An example: I am riding my bike home from work. The bike itself is a marvel of applied physics - the impossibly thin spokes on the wheels that actually support your weight by hanging the bike from the tops of the wheels; the clever use of gyroscopic forces to keep the bike stable while it's in motion; the adjustable gear system which you can reconfigure as you ride. You could teach an entire physics course just by looking at a bicycle in motion. A bus rolls past, inviting you to consider not only the mechanics of how it runs (the entire history of internal combustion could go here) or why it runs (the efficiencies of mass transit), but also the entire superstructure of government which makes public transportation possible. The sidewalks and roads I'm riding on are made of cement - a building material which is dirt-cheap, uniform, pervasive, and commoditized. Really, it's a perfect analogy for our mass-produced society. As for the roads themselves, they constitute a single, unbroken web which stretches across the entire continent; think about that for a minute. (There's an interested design principle embedded here: if you want a pervasive system of roads, you don't start by building roads. You start by building cars, and the roads will come.) There are buildings by the sides of the road, and every individual component and overall feature has a rich and varied history - glass, steel, central heating/cooling, architecture, fluorescent lights (and the electrical grid they imply), indoor plumbing, and don't forget the construction equipment used to put it all together. If you wanted to build a modern office building from scratch, it would take centuries of technological development.

There is a Veil of abstraction which we apply to everyday life, because our minds are simply not equipped to think like this all the time. We need to take things for granted if we want to be able to function. It can be fun to pierce the Veil once in a while, and take a sip from the geyser of extraneous information that fills our world, but it's not a sustainable state of mind. I won't bother with value judgments here. The Veil is neither good, nor evil, nor anything in between, it simply is.

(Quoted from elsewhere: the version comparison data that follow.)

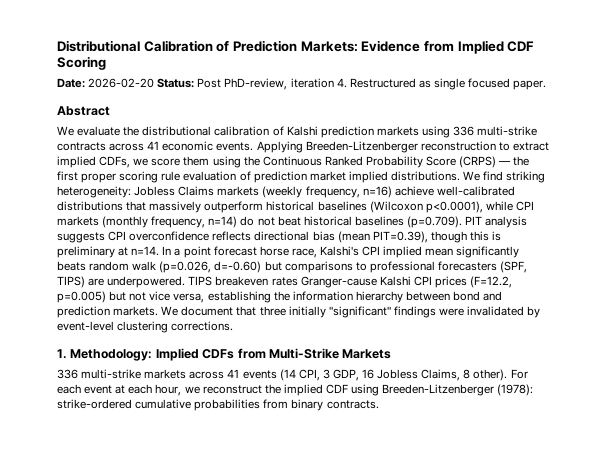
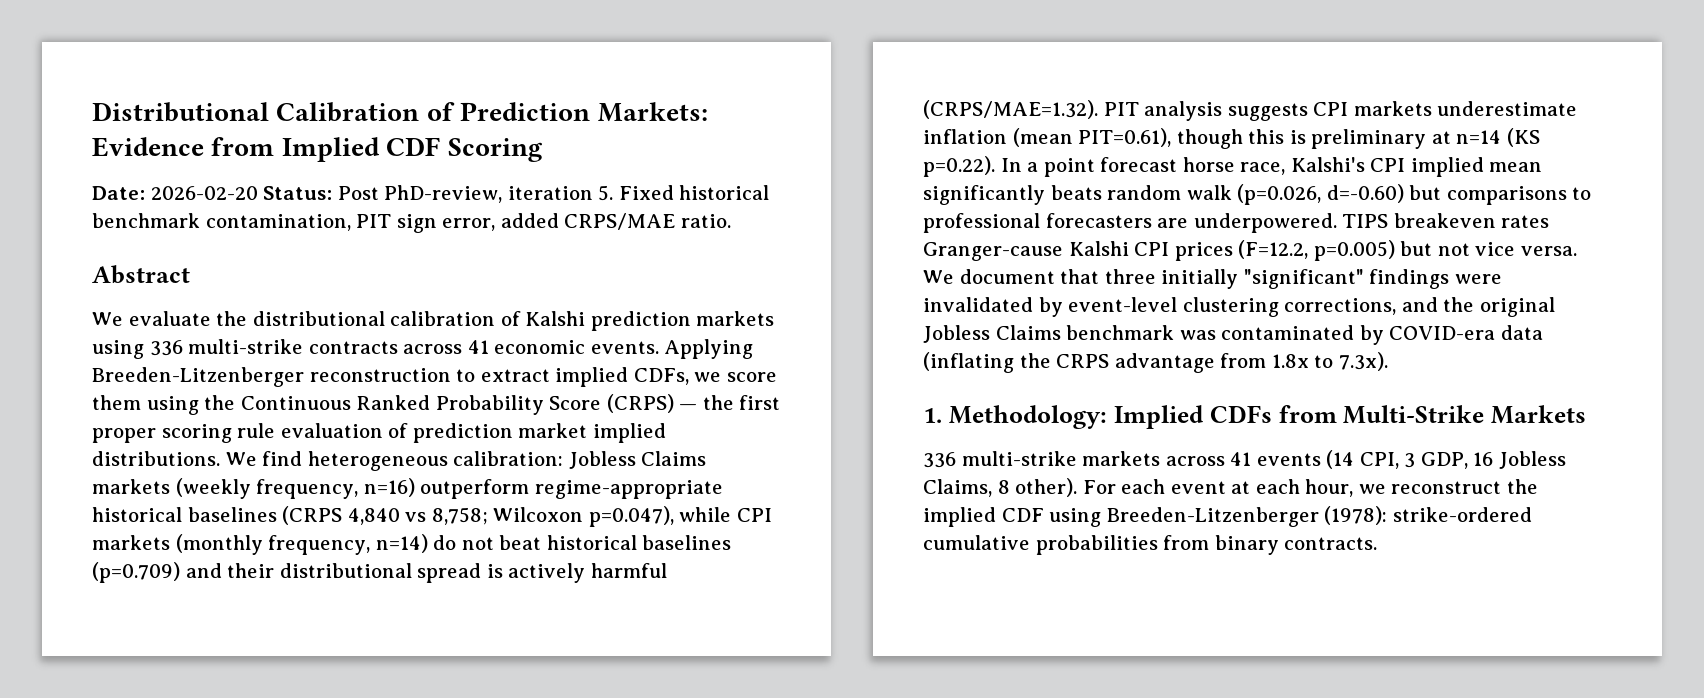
- Date: 2026-02-20 Status: Post PhD-review, iteration 4. Restructured as single focused paper.
+ Date: 2026-02-20 Status: Post PhD-review, iteration 5. Fixed historical benchmark contamination, PIT sign error, added CRPS/MAE ratio.
- We find striking heterogeneity: Jobless Claims markets (weekly frequency, n=16) achieve well-calibrated distributions that massively outperform historical baselines (Wilcoxon p<0.0001), while CPI markets (monthly frequency, n=14) do not beat historical baselines (p=0.709). PIT analysis suggests CPI overconfidence reflects directional bias (mean PIT=0.39), though this is preliminary at n=14. In a point forecast horse race, Kalshi's CPI implied mean significantly beats random walk (p=0.026, d=-0.60) but comparisons to professional forecasters (SPF, TIPS) are underpowered.
+ We find heterogeneous calibration: Jobless Claims markets (weekly frequency, n=16) outperform regime-appropriate historical baselines (CRPS 4,840 vs 8,758; Wilcoxon p=0.047), while CPI markets (monthly frequency, n=14) do not beat historical baselines (p=0.709) and their distributional spread is actively harmful (CRPS/MAE=1.32). PIT analysis suggests CPI markets underestimate inflation (mean PIT=0.61), though this is preliminary at n=14 (KS p=0.22). In a point forecast horse race, Kalshi's CPI implied mean significantly beats random walk (p=0.026, d=-0.60) but comparisons to professional forecasters are underpowered.
- TIPS breakeven rates Granger-cause Kalshi CPI prices (F=12.2, p=0.005) but not vice versa, establishing the information hierarchy between bond and prediction markets.
+ TIPS breakeven rates Granger-cause Kalshi CPI prices (F=12.2, p=0.005) but not vice versa.
- We document that three initially "significant" findings were invalidated by event-level clustering corrections.
+ We document that three initially "significant" findings were invalidated by event-level clustering corrections, and the original Jobless Claims benchmark was contaminated by COVID-era data (inflating the CRPS advantage from 1.8x to 7.3x).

And if we're bored enough and perhaps stubborn enough, we could even try to peel back the Veil from the Veil itself, from the very fact that we only see the world for what it is, and not everything underneath. There are Darwinian forces in there, enhanced but certainly not altered by capitalism, which drive us to produce and to be productive, and weed us out ruthlessly if we fall into the trap of looking too deeply at the world, and spend our lives wandering around in slack-jawed wonder. There's that fact that our mental processes are fundamentally and severely limited and finite, which lies somewhere at the awkward intersection of information theory and neuroscience.

So the Veil is a necessary part of our lives, and we couldn't pull it back if we wanted to, but I think it's fun to peek behind it every once in a while.